Seperti yang terlihat di sekitar hutan jati di Padukuhan Mokol, Kalurahan Selang, Kapanewon Wonosari, Kabupaten Gunungkidul. Beberapa warga di sekitar berbondong-bondong masuk kebun jati untuk mengumpulkan ungkrung.
Dengan teliti, para pencari ungkrung mengais tumpukan dedaunan pohon jati yang sudah berguguran di tanah.
Mereka membolak-balikkan bagian daun mencari ungkrung yang tersembunyi di sana. Kemudian, meletakkannya pada wadah ember yang sudah disiapkan.
Salah seorang warga pencari ungkrung, Suparman (57), mengatakan setiap musim ungkrung dirinya selalu ikut berburu dari satu hutan jati ke hutan jati lain. Diakuinya dalam sehari bisa mencari ungkrung di dua lokasi berbeda.
Alhamdulillah, musim ungkrung seperti ini bisa jadi tambahan penghasilan. Jadi, kalau pagi saya kerja jadi kuli bangunan, setelah itu saya lanjut mencari ungkrung, biasanya per dua hari saya jual, itu bisa dapat 1 kilogram lebih, biasanya saya jual Rp100 ribu per kilogramnya ,”tutur dia saat ditemui di lokasi, Selasa (19/11/2024).
Dia mengatakan biasanya warga membeli ungkrung untuk dijadikan pengganti lauk-pauk.
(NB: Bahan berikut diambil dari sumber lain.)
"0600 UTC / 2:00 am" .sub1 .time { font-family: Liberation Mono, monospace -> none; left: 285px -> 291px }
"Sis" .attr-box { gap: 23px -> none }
Di mana, kepompong ulat jati ini lumrahnya dimasak tumis menggunakan bawang dan cabai.
Kalau warga di sini sudah biasa makan ungkrung pengganti iwak, paling enak ditumis pakai garam. Rasanya mirip udang gurih tidak amis sama sekali,”ujarnya.
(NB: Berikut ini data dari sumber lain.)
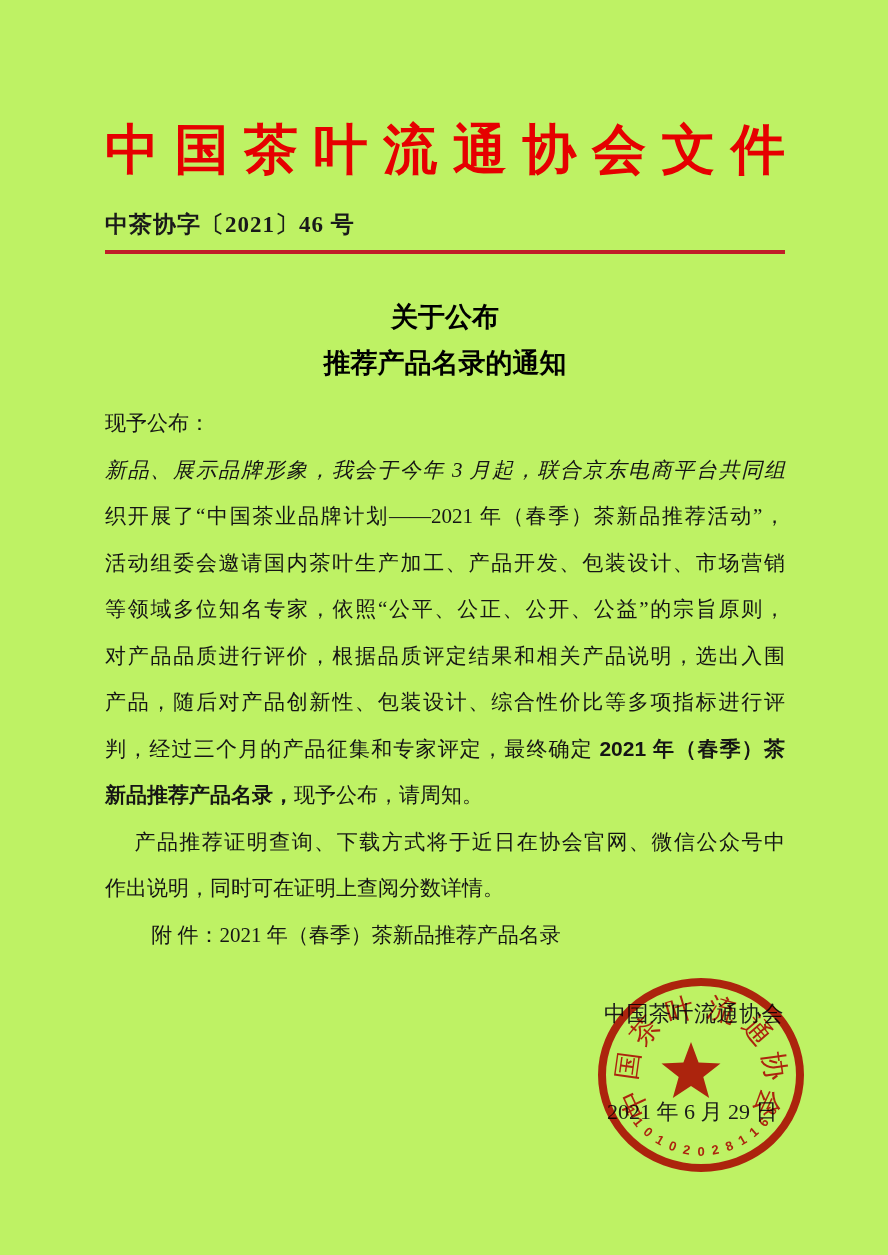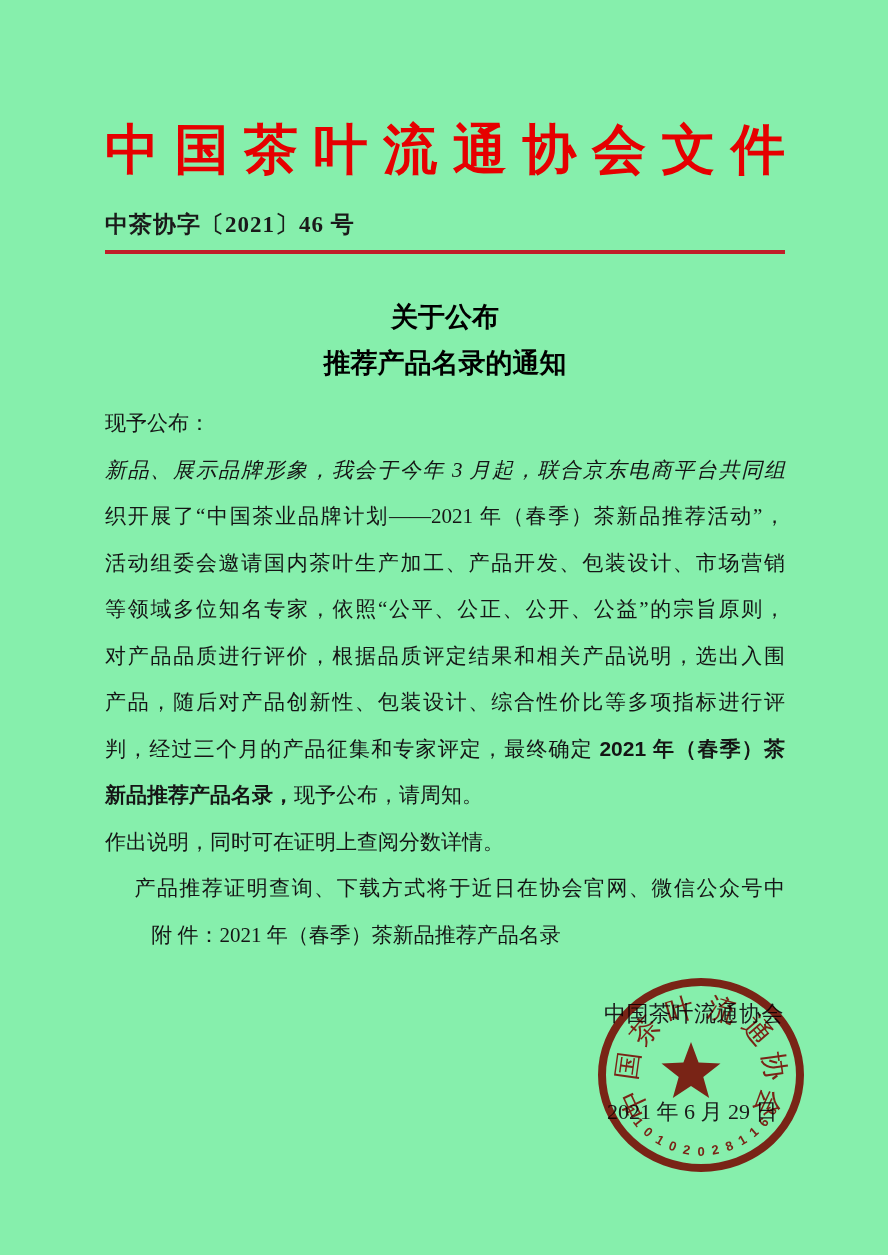"中国茶叶流通协会文件" .page { background: #86efac -> #bef264 }
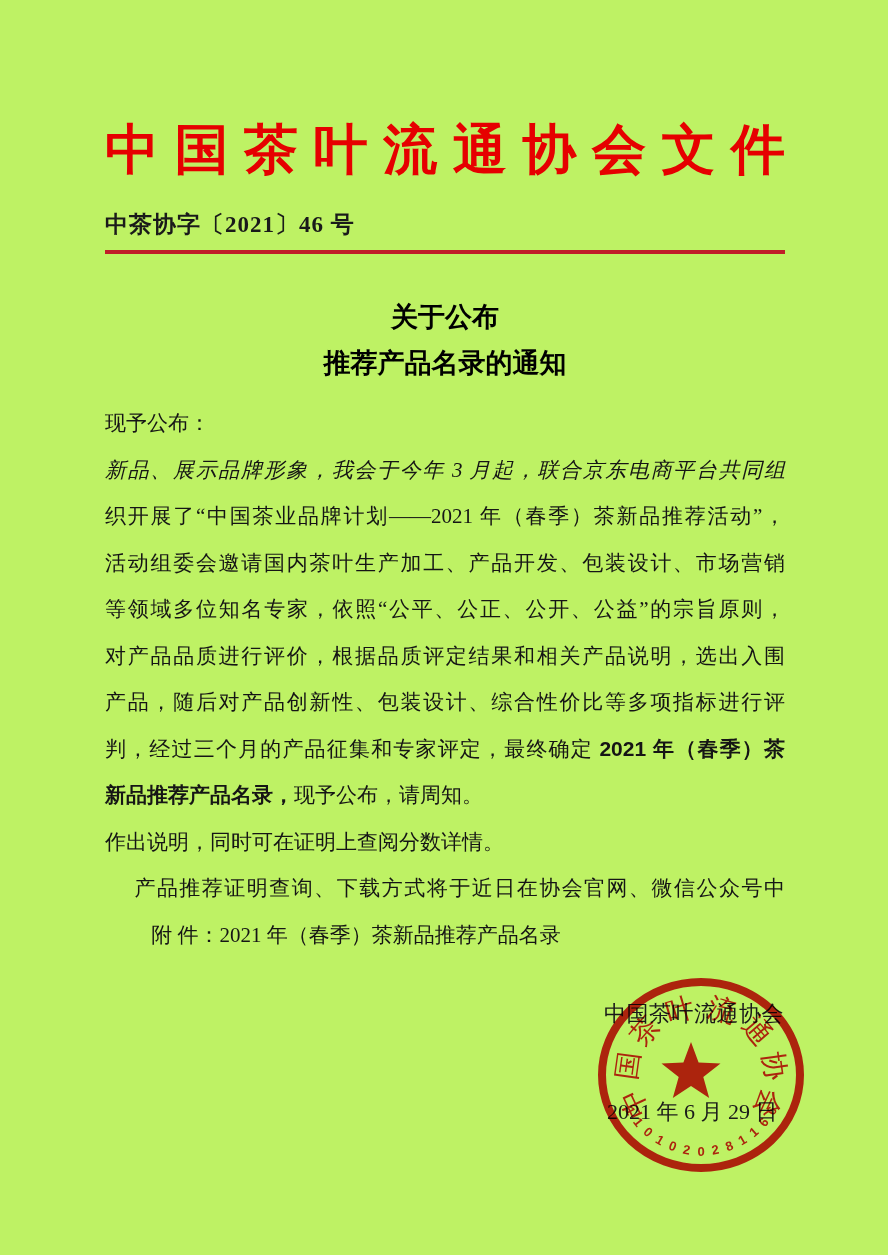"作出说明，同时可在证明上查阅分数详情。" div.bline { order: before "产品推荐证明查询、下载方式将于近日在协会官网、微信公众号中" -> after "产品推荐证明查询、下载方式将于近日在协会官网、微信公众号中" }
Suparman mengatakan meskipun memiliki rasa yang enak namun tidak semua orang bisa mengonsumsi ungkrung. Kata dia, tak jarang ada yang mengalami gatal-gatal usai mengonsumsi ulat jati tersebut.
Kalau katanya ungkrung ini tinggi protein bahkan lebih tinggi dari udang. Makanya, kalau ada yang alergi protein kalau makan ungkrung bisa gatal-gatal,”tuturnya.
Hal serupa juga dilakukan oleh Semili (45), warga Kapanewon Paliyan, Kabupaten Gunungkidul. Ibu rumah tangga ini sengaja menjadi pencari ungkrung saat musimnya tiba.
Setiap musim ungkrung pasti ikut cari juga untuk dijual, lumayan untuk tambahan penghasilan. Biasanya cari ungkrung bersama teman juga, itu ada dua orang,”ucapnya.
Dia mengatakan biasanya mulai mencari entung sekitar pukul 08.00 WIB sampai menjelang sore pukul 15.00 WIB. Dalam pencarian ungkrung tersebut bisa menempuh jarak sejauh 18 kilometer dari rumahnya.
Pagi hari kami sudah berangkat, kalau lokasinya bisa di mana saja. Itu bisa sampai 18 kilometer jauhnya seringnya keliling di mana ada hutan jati-nya. Biasanya itu sampai mendekati Ashar kami baru pulang,”ucapnya.
Dia mengatakan jumlah ungkrung yang didapat dalam sehari tidak menentu. Terkadang bisa sampai 1 kilogram bahkan bisa sampai 1,5 kilogram per harinya.
Kalau dapat gak tentu tergantung keberuntungan, karena kan yang cari ungkrung juga banyak. Tapi,rata-rata bisa 1 kilogram per harinya,”terangnya.
Semili mengatakan ungkrung yang didapatnya biasa dijual dengan harga Rp100 ribu-Rp115 ribu perkilogram. Dirinya pun mengaku tidak begitu kesulitan untuk menjual ungkrung tersebut.
Pasti langsung laku terjual, biasanya saya tawarkan ke tetangga. Kalau tidak sebelum mencari ungkrung mereka sudah pesan dulu minta dicarikan berapa banyak nanti tinggal bayar,”ungkapnya.
Dirinya mengaku datangnya musim ungkrung menjadi keberkahan tersendiri baginya. Sebab, bisa membantu perekonomian keluarganya.
Alhamdulillah, sedikit-sedikit bisa bantu beli kebutuhan di dapur. Yang pastinya menjadi berkah tersendiri setiap musim ungkrung tiba,”tandasnya.